PROVIDED MATERIAL:
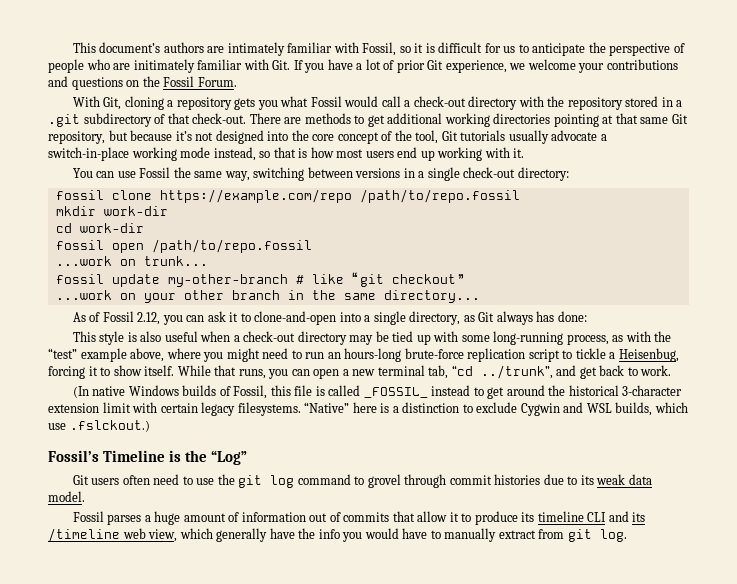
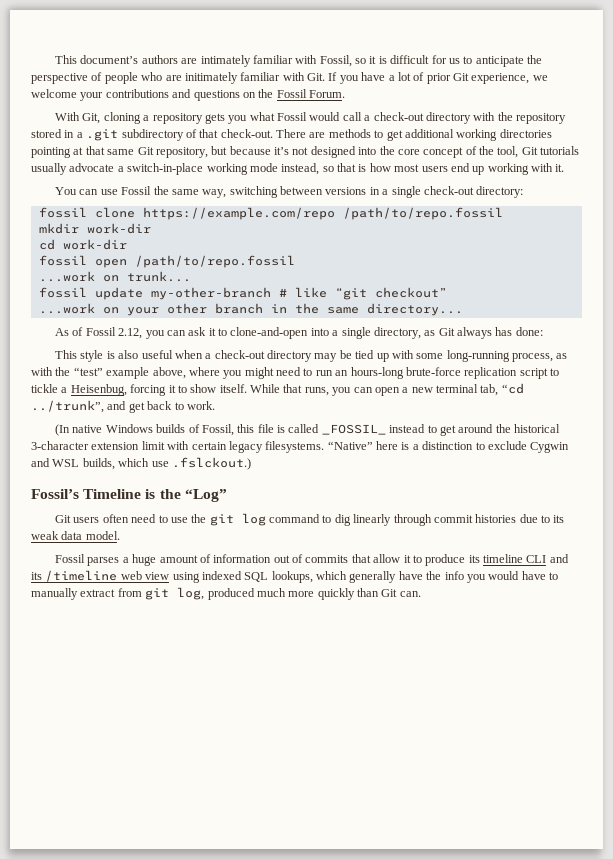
- Git users often need to use the git log command to grovel through commit histories due to its weak data model.
+ Git users often need to use the git log command to dig linearly through commit histories due to its weak data model.
- Fossil parses a huge amount of information out of commits that allow it to produce its timeline CLI and its /timeline web view, which generally have the info you would have to manually extract from git log.
+ Fossil parses a huge amount of information out of commits that allow it to produce its timeline CLI and its /timeline web view using indexed SQL lookups, which generally have the info you would have to manually extract from git log, produced much more quickly than Git can.

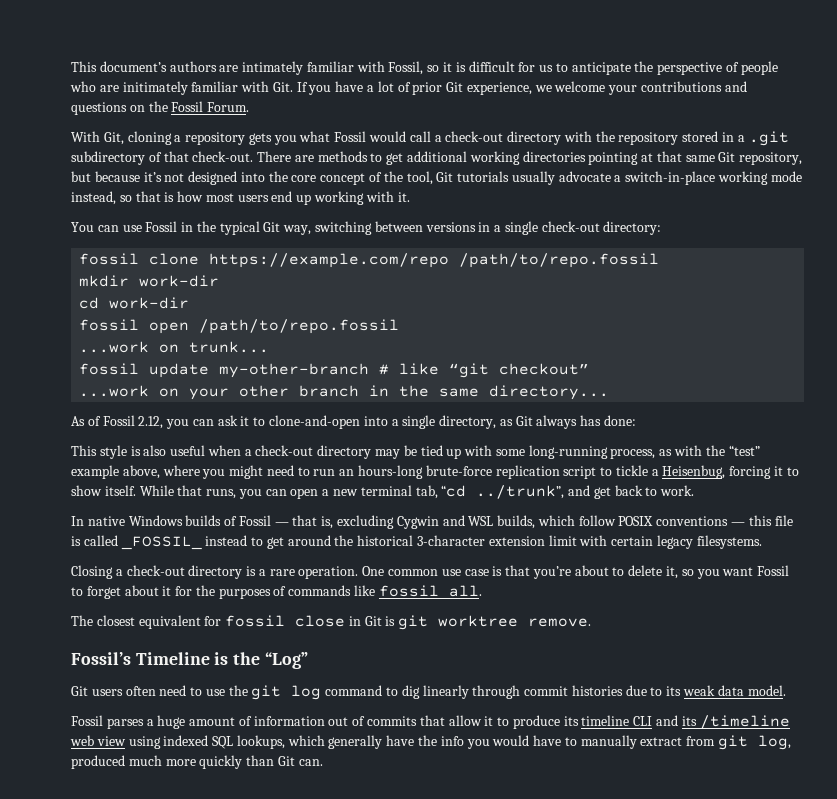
- You can use Fossil the same way, switching between versions in a single check-out directory:
+ You can use Fossil in the typical Git way, switching between versions in a single check-out directory:
- (In native Windows builds of Fossil, this file is called _FOSSIL_ instead to get around the historical 3-character extension limit with certain legacy filesystems. “Native” here is a distinction to exclude Cygwin and WSL builds, which use .fslckout.)
+ In native Windows builds of Fossil — that is, excluding Cygwin and WSL builds, which follow POSIX conventions — this file is called _FOSSIL_ instead to get around the historical 3-character extension limit with certain legacy filesystems.
+ Closing a check-out directory is a rare operation. One common use case is that you’re about to delete it, so you want Fossil to forget about it for the purposes of commands like fossil all.
+ The closest equivalent for fossil close in Git is git worktree remove.

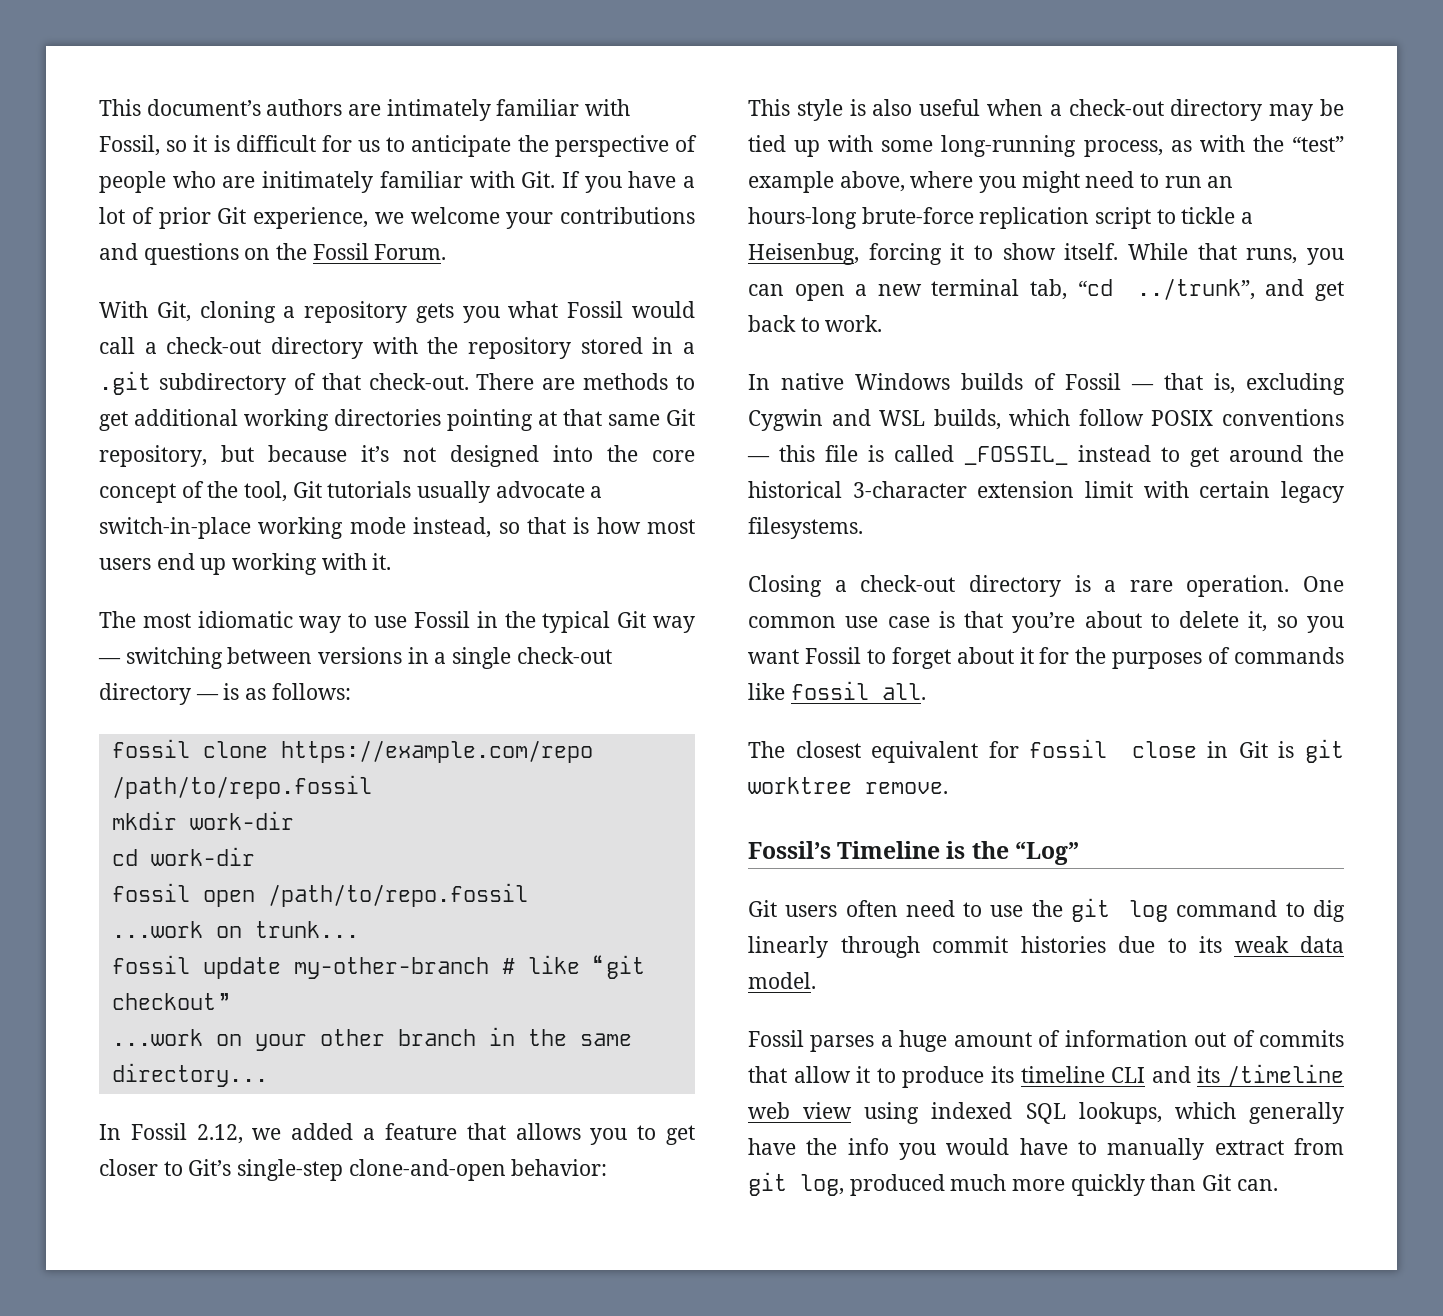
- You can use Fossil in the typical Git way, switching between versions in a single check-out directory:
+ The most idiomatic way to use Fossil in the typical Git way — switching between versions in a single check-out directory — is as follows:
- As of Fossil 2.12, you can ask it to clone-and-open into a single directory, as Git always has done:
+ In Fossil 2.12, we added a feature that allows you to get closer to Git’s single-step clone-and-open behavior:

ACTION ITEM: Look through the records above and please copy every line in which the string "check" occurs.

RESPONSE AREA:
- You can use Fossil the same way, switching between versions in a single check-out directory:
+ You can use Fossil in the typical Git way, switching between versions in a single check-out directory:
+ Closing a check-out directory is a rare operation. One common use case is that you’re about to delete it, so you want Fossil to forget about it for the purposes of commands like fossil all.
- You can use Fossil in the typical Git way, switching between versions in a single check-out directory:
+ The most idiomatic way to use Fossil in the typical Git way — switching between versions in a single check-out directory — is as follows:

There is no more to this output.